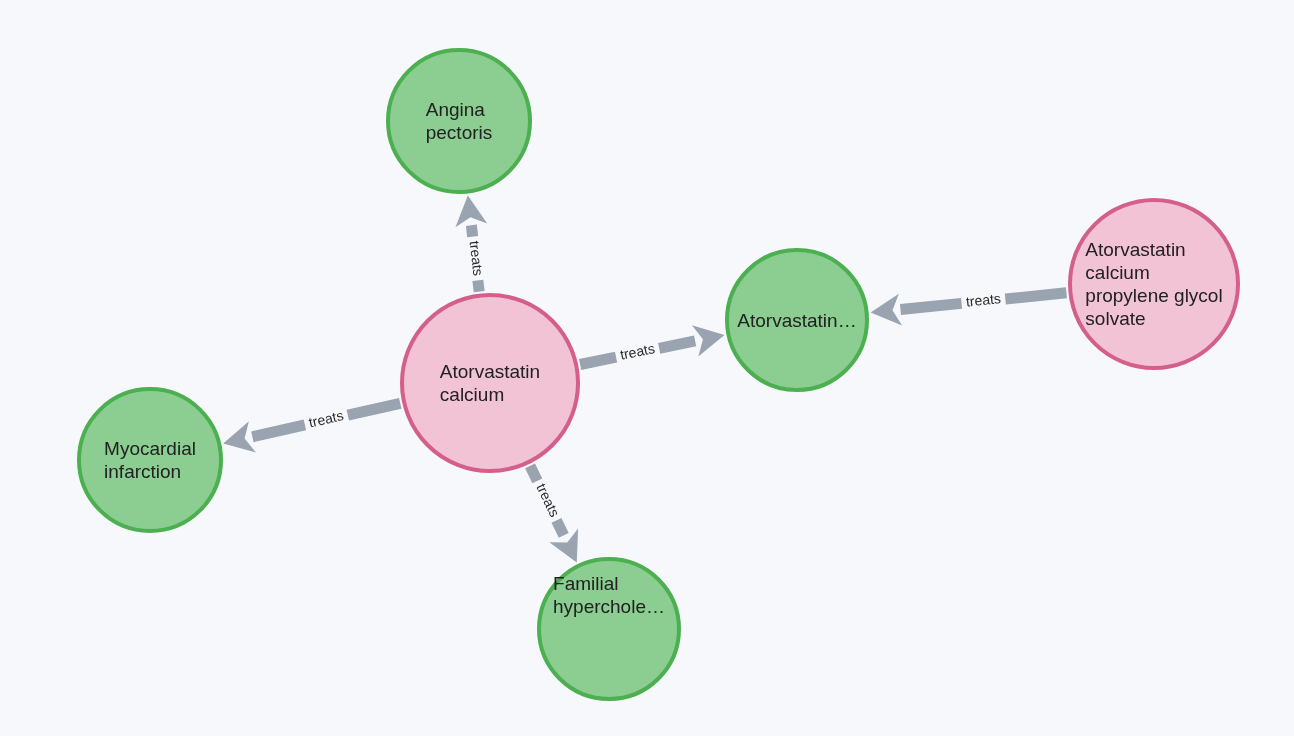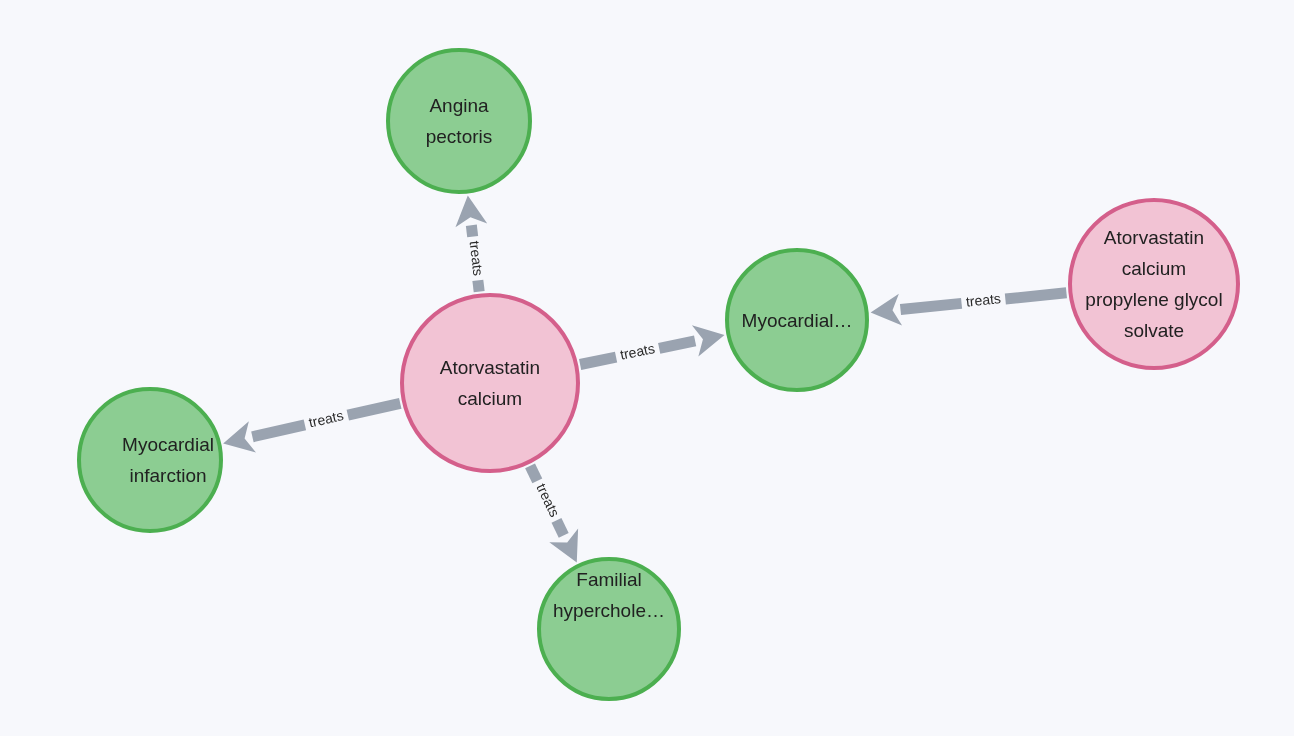--- a/index.html
+++ b/index.html
@@ -46,25 +46,25 @@
   .node-circle.green {
     fill: #8ccd92;
     stroke: #4caf50;
   }
   .node-circle.pink {
     fill: #f2c3d4;
     stroke: #d45f8b;
   }
   .node-label {
     position: absolute;
-    text-align: center;
+    text-align: left;
     color: #212121;
     font-family: "Liberation Sans", sans-serif;
     font-size: 19px;
-    line-height: 31px;
+    line-height: 23px;
     white-space: pre;
     transform: translate(-50%, -50%);
     pointer-events: none;
   }
 </style>
 </head>
 <body>
 
 <div id="graph-canvas">
   <svg id="graph-svg" viewBox="0 0 1294 736" xmlns="http://www.w3.org/2000/svg">
@@ -109,22 +109,22 @@
         <text class="edge-label" x="326.34" y="420.06" transform="rotate(-12.76 326.34 420.06)">treats</text>
         <text class="edge-label" x="546.89" y="500.60" transform="rotate(64.19 546.89 500.60)">treats</text>
         <text class="edge-label" x="983.46" y="301.20" transform="rotate(-5.76 983.46 301.20)">treats</text>
       </g>
   </svg>
   <div id="node-labels-layer">
       <div class="node-label" style="left: 459px; top: 121px;">Angina
 pectoris</div>
       <div class="node-label" style="left: 490px; top: 383px;">Atorvastatin
 calcium</div>
-      <div class="node-label" style="left: 797px; top: 320px;">Myocardial…</div>
-      <div class="node-label" style="left: 168px; top: 460px;">Myocardial
+      <div class="node-label" style="left: 797px; top: 320px;">Atorvastatin…</div>
+      <div class="node-label" style="left: 150px; top: 460px;">Myocardial
 infarction</div>
       <div class="node-label" style="left: 609px; top: 595px;">Familial
 hyperchole…</div>
       <div class="node-label" style="left: 1154px; top: 284px;">Atorvastatin
 calcium
 propylene glycol
 solvate</div>
     </div>
 </div>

* * * * * * * * *

What is required :: From the records above, pull out every line containing the word "transform".

Solution to this problem ::
     transform: translate(-50%, -50%);
         <text class="edge-label" x="326.34" y="420.06" transform="rotate(-12.76 326.34 420.06)">treats</text>
         <text class="edge-label" x="546.89" y="500.60" transform="rotate(64.19 546.89 500.60)">treats</text>
         <text class="edge-label" x="983.46" y="301.20" transform="rotate(-5.76 983.46 301.20)">treats</text>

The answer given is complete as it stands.